**THE PROBLEM**
Among the lines below, the one containing "color: #eab308 ->" opens the range and the one containing "background-color: #737373 ->" closes it. Print that range exactly, without the pictures.

**EXTRACTED MATERIAL**
§

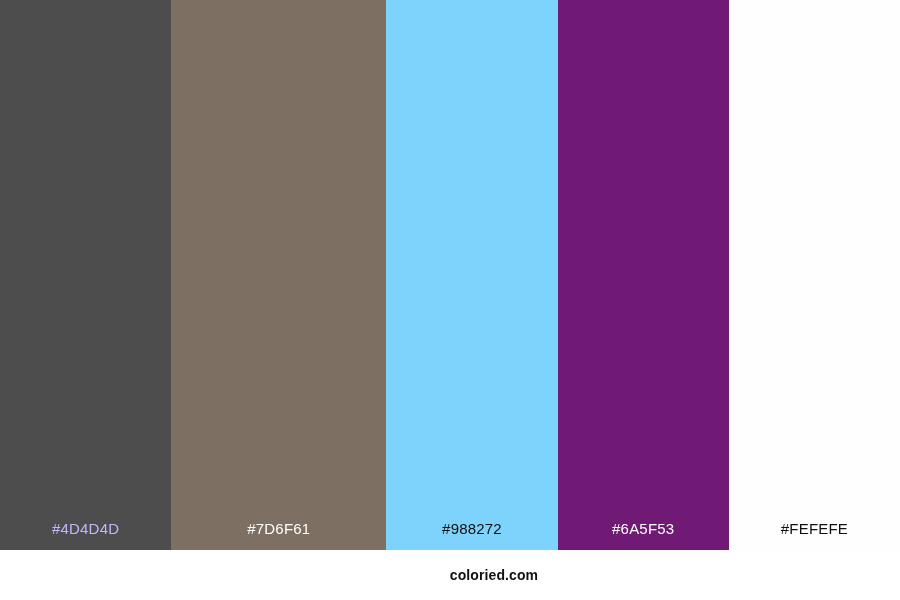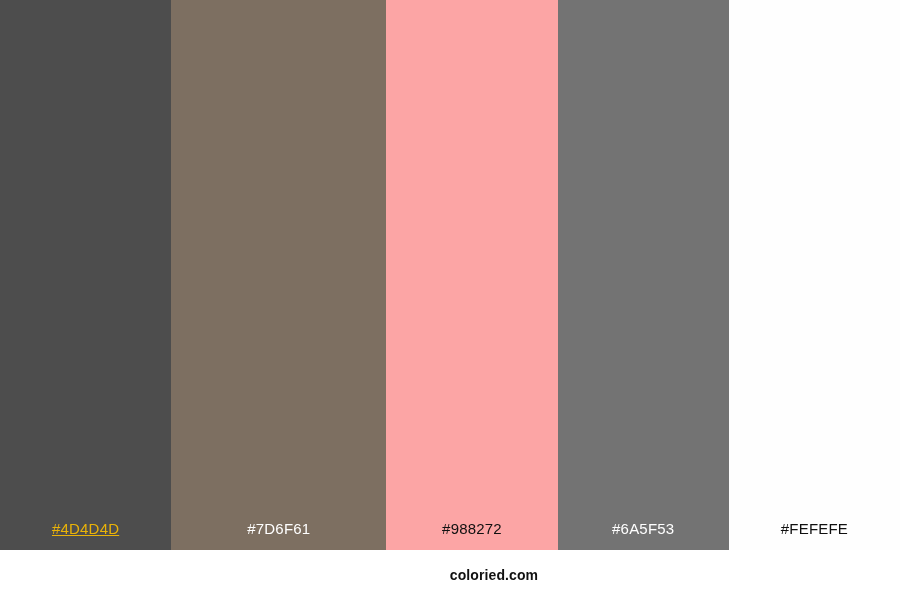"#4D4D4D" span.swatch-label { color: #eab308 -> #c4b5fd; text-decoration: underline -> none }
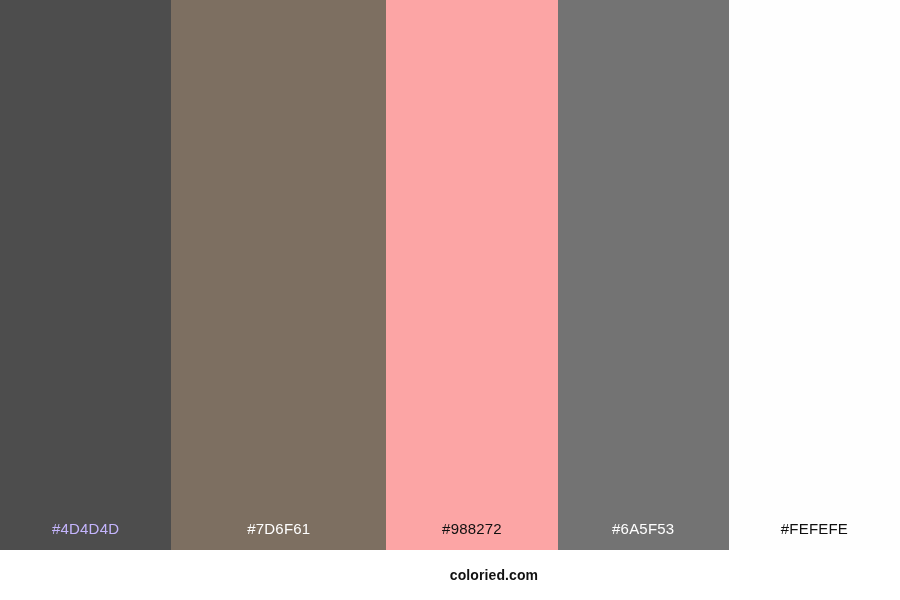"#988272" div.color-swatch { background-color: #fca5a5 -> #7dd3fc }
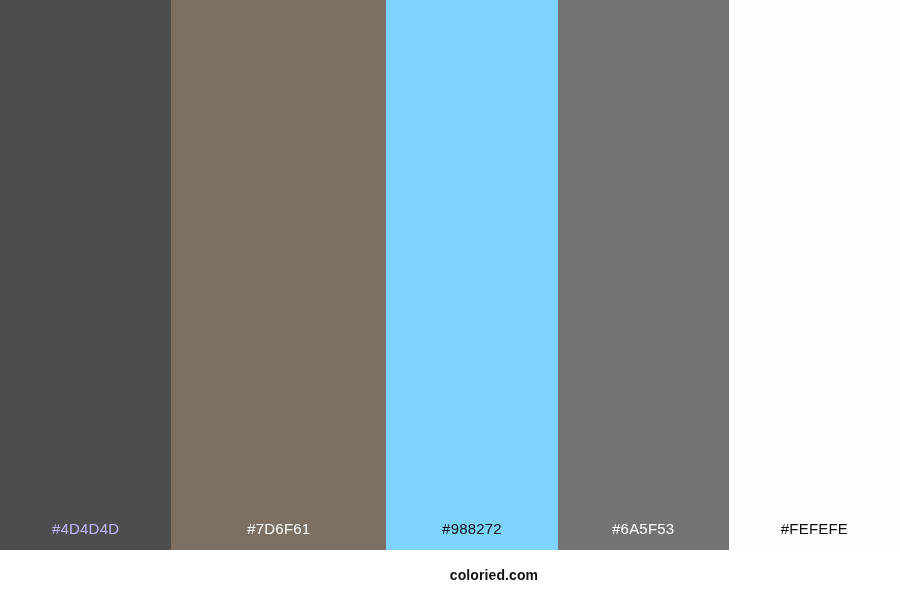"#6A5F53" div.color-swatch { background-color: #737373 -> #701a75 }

§

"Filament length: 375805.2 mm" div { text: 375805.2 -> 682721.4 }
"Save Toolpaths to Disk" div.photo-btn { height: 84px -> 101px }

§

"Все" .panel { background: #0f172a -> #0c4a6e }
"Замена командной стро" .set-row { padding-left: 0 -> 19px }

§

**RESPONSE AREA**
"#4D4D4D" span.swatch-label { color: #eab308 -> #c4b5fd; text-decoration: underline -> none }
"#988272" div.color-swatch { background-color: #fca5a5 -> #7dd3fc }
"#6A5F53" div.color-swatch { background-color: #737373 -> #701a75 }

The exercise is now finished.